Posted Nov 5, 2015 by Adam Graves

Thank you Donna! I know you are doing great things with interveners and already have some amazing partnerships with personnel prep. Appreciate your leadership!

Amy Parker

Posted Nov 4, 2015 by Amy Parker

Thanks Amy! I will share this with our Advisory Committee meeting for MD/DC!

Donna Riccobono

Posted Nov 4, 2015 by Donna Riccobono

Thank you, Amy, for highlighting exciting successes across the field from the past few years - addressing the need for quaffed personal to serve students who are deaf-blind (both interveners and teachers.) The importance of the CEC Competencies is clear to me - they unify our field (those preparing interveners and teachers and those providing TA to practicing intervenes and teachers) - by defining the knowledge and skills we all desire to see in personnel - "qualified" to be serving student who are deaf-blind.
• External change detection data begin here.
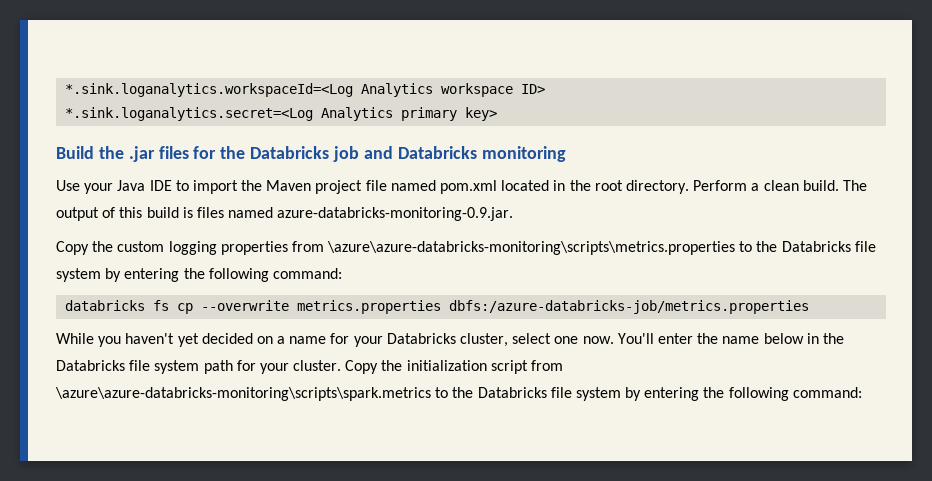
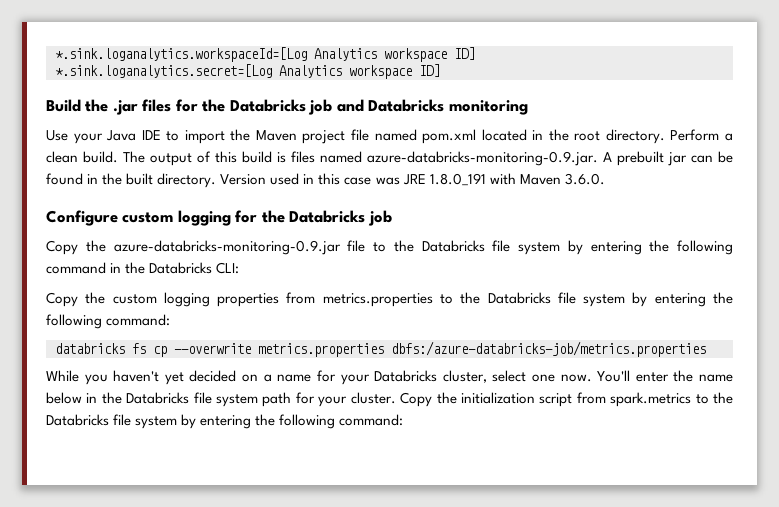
[65,83,546,97] [65,107,498,121] *.sink.loganalytics.workspaceId=<Log Analytics workspace ID> // *.sink.loganalytics.secret=<Log Analytics primary key> -> [55,47,475,62] [55,64,440,79] *.sink.loganalytics.workspaceId=[Log Analytics workspace ID] // *.sink.loganalytics.secret=[Log Analytics workspace ID]
(514, 214) none -> [603,151,733,166] [46,173,605,188] [46,210,392,226] [46,240,733,255] [46,262,240,274] A prebuilt jar can be found in the built directory. Version used in this case was JRE 1.8.0_191 with Maven 3.6.0. // Configure custom logging for the Databricks job // Copy the azure-databricks-monitoring-0.9.jar file to the Databricks file system by entering the following command in the Databricks CLI:
[327,241,736,255] \azure\azure-databricks-monitoring\scripts\metrics.properties -> [322,293,433,307] metrics.properties
[55,387,431,401] \azure\azure-databricks-monitoring\scripts\spark.metrics -> [610,392,692,407] spark.metrics

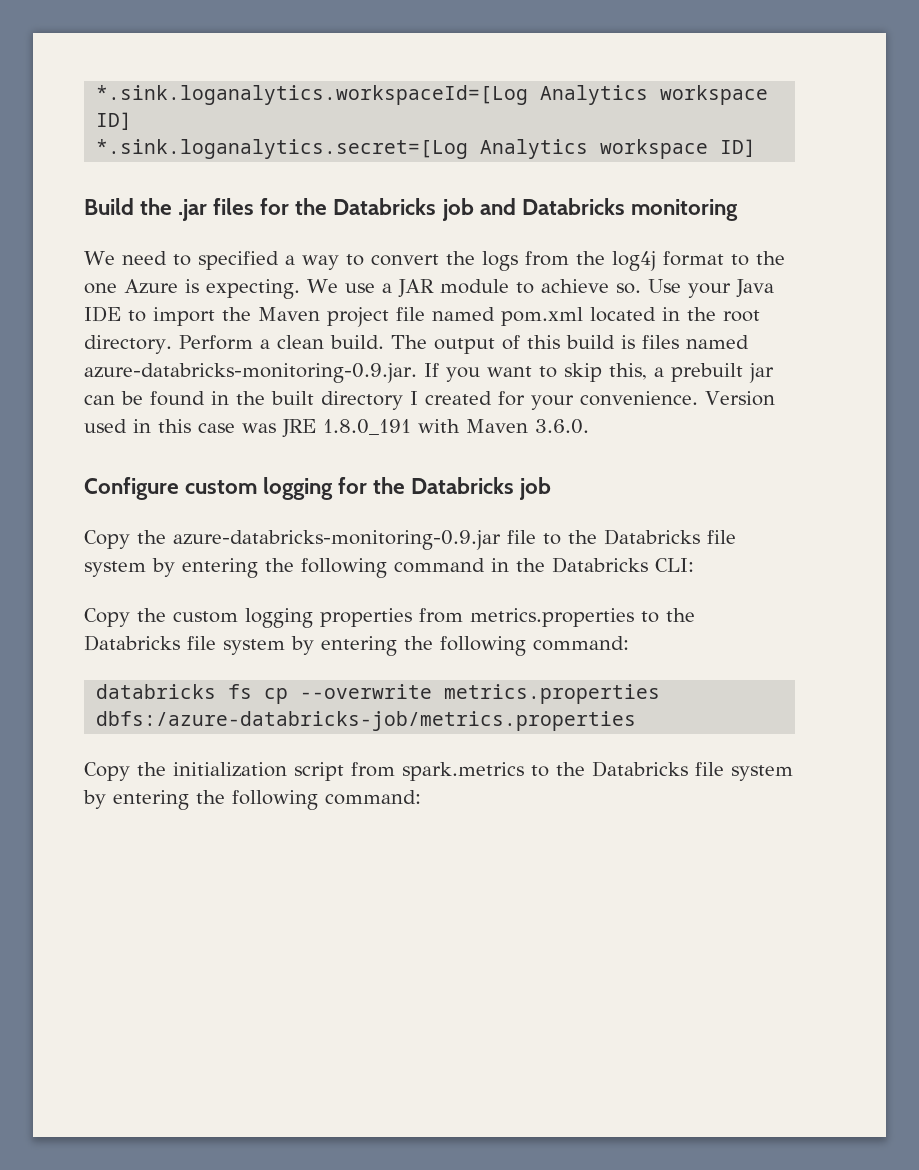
(528, 107) none -> [84,251,785,271] [84,279,641,299] We need to specified a way to convert the logs from the log4j format to the one Azure is expecting. We use a JAR module to achieve so.
[603,152,612,162] A -> [423,363,664,382] If you want to skip this, a
[157,173,217,188] directory. -> [321,391,698,410] directory I created for your convenience.
[46,370,733,385] [46,392,396,407] While you haven't yet decided on a name for your Databricks cluster, select one now. You'll enter the name below in the Databricks file system path for your cluster. -> (637, 721) none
Indeed the CEC competencies helped the Intervener work group define qualified personnel throughout the Initiative work (the IEP Guide development, the OHOA modules, e-portfolio production, etc) and now as we consider engaging in additional activities - TA projects in partnership with personal prep programs - the Competencies can help define the critical roles we all play in supporting both practicing teachers as well as teachers who are being prepared to be qualified and available for children.